"Terima kasih, lho, Kek. Terima kasih banyak. Berapa ini harganya?"
"Terserah!"
"Lah, tidak ada tarif, Kek?"
"Saya itu tahu, penulis itu tidak banyak pemasukan uangnya. Kalau betul-betul terkenal, mungkin bisa kaya. Tetapi itu satu dari sekian banyak. Apalagi kamu, yang baru anak kemarin sore di dunia tulis-menulis."
"Sudah! Serelamu saja."
Pembeli itu mengambil sebuah amplop dari saku celana. Ia tidak melihat isinya. Sepertinya sudah dipersiapkan sedari tadi. Setelah menyalam tempel sang kakek, ia pergi.

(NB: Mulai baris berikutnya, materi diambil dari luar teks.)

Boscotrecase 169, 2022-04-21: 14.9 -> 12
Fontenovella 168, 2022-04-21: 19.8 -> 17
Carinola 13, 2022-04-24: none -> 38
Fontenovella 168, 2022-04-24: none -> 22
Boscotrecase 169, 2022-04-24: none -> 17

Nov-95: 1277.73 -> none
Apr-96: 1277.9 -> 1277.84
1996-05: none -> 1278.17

"Ayo, berikutnya!" teriak Kakek dari dalam. Seorang wanita dengan nomor antrean ke-49 masuk. Saya masih menunggu di luar. Setelah ini, pasti saya yang dipanggil.

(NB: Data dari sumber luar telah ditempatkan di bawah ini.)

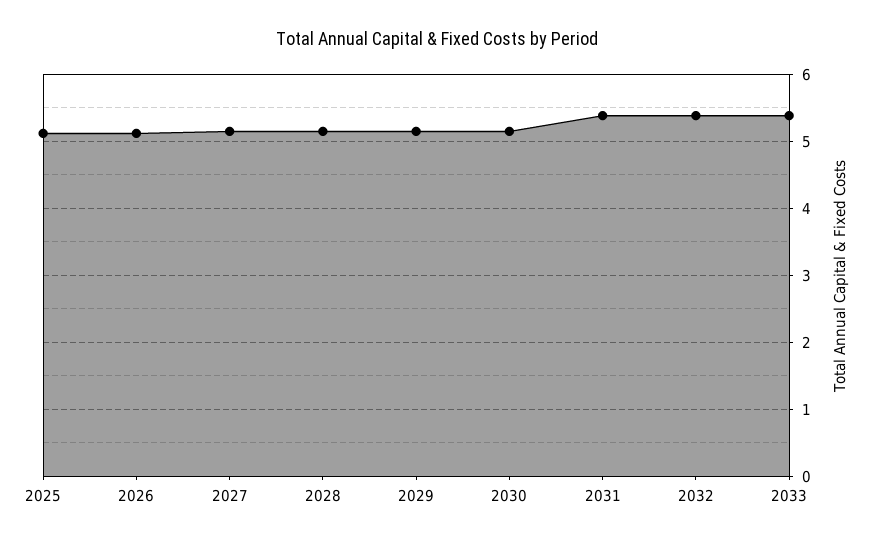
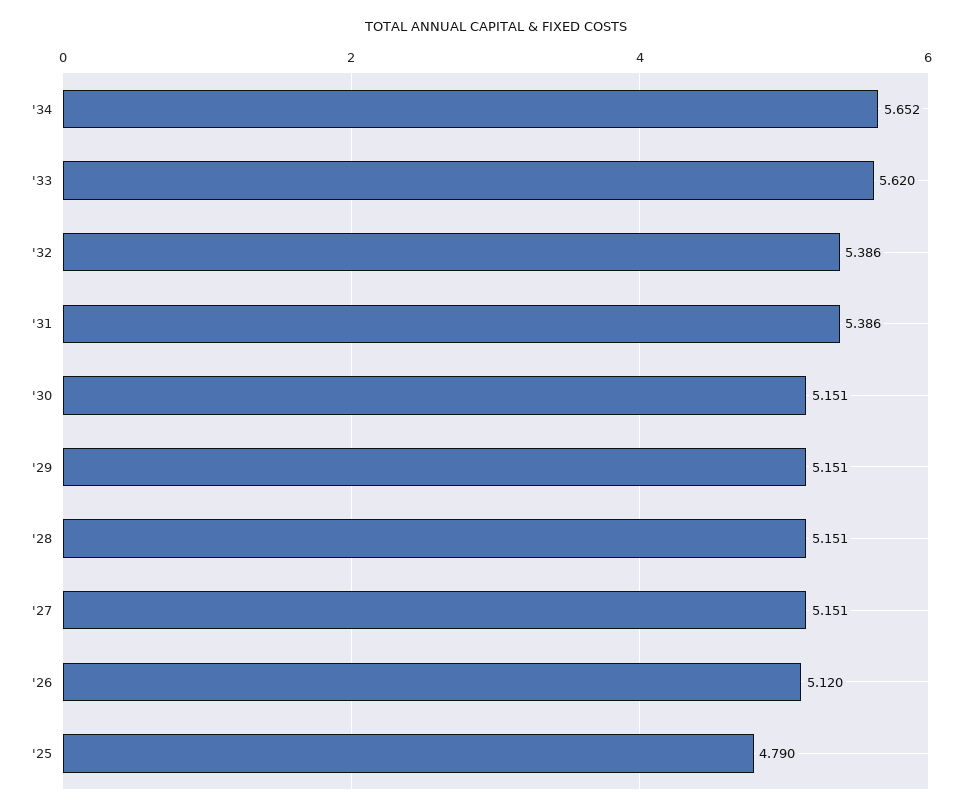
2025: 5.1 -> 4.79
2033: 5.4 -> 5.62
'34: none -> 5.652

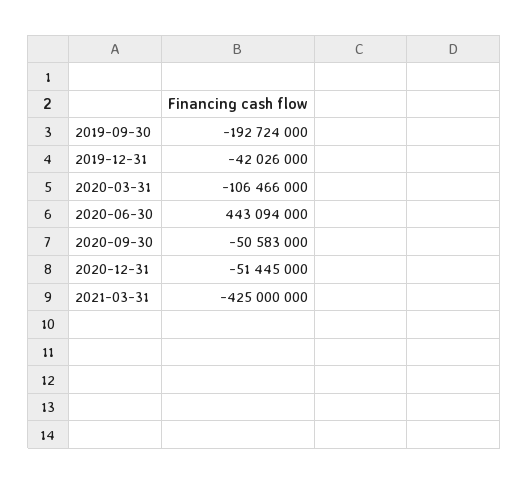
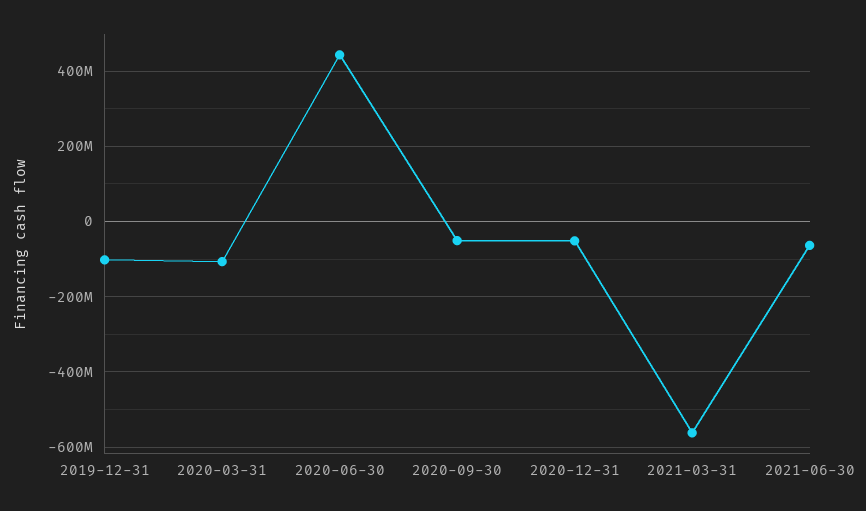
2019-09-30: -192724000 -> none
2019-12-31: -42026000 -> -100000000
2021-03-31: -425000000 -> -560000000
2021-06-30: none -> -60000000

Beberapa orang dengan nomor antrean di belakang saya masih setia menunggu. Ada yang berdiri karena tidak kebagian tempat duduk. Ada yang membaca buku sambil terkantuk-kantuk. Mereka rela menunggu untuk mendapatkan khayalan. Ya, tanpa khayalan, bagaimana seorang penulis bisa menulis cerita?
"Anda mau nulis apa?" kakek itu mulai bicara.
Tanpa berpikir lama, wanita itu menjawab, "Saya mau ngarang soal pelacur, Kek. Tapi, pelacur yang tidak seperti cerita-cerita sebelumnya. Ada tidak, Kek, khayalan tentang pelacur unik?"
"Oh, ada. Di sini, semua khayalan tentang apa pun pasti ada."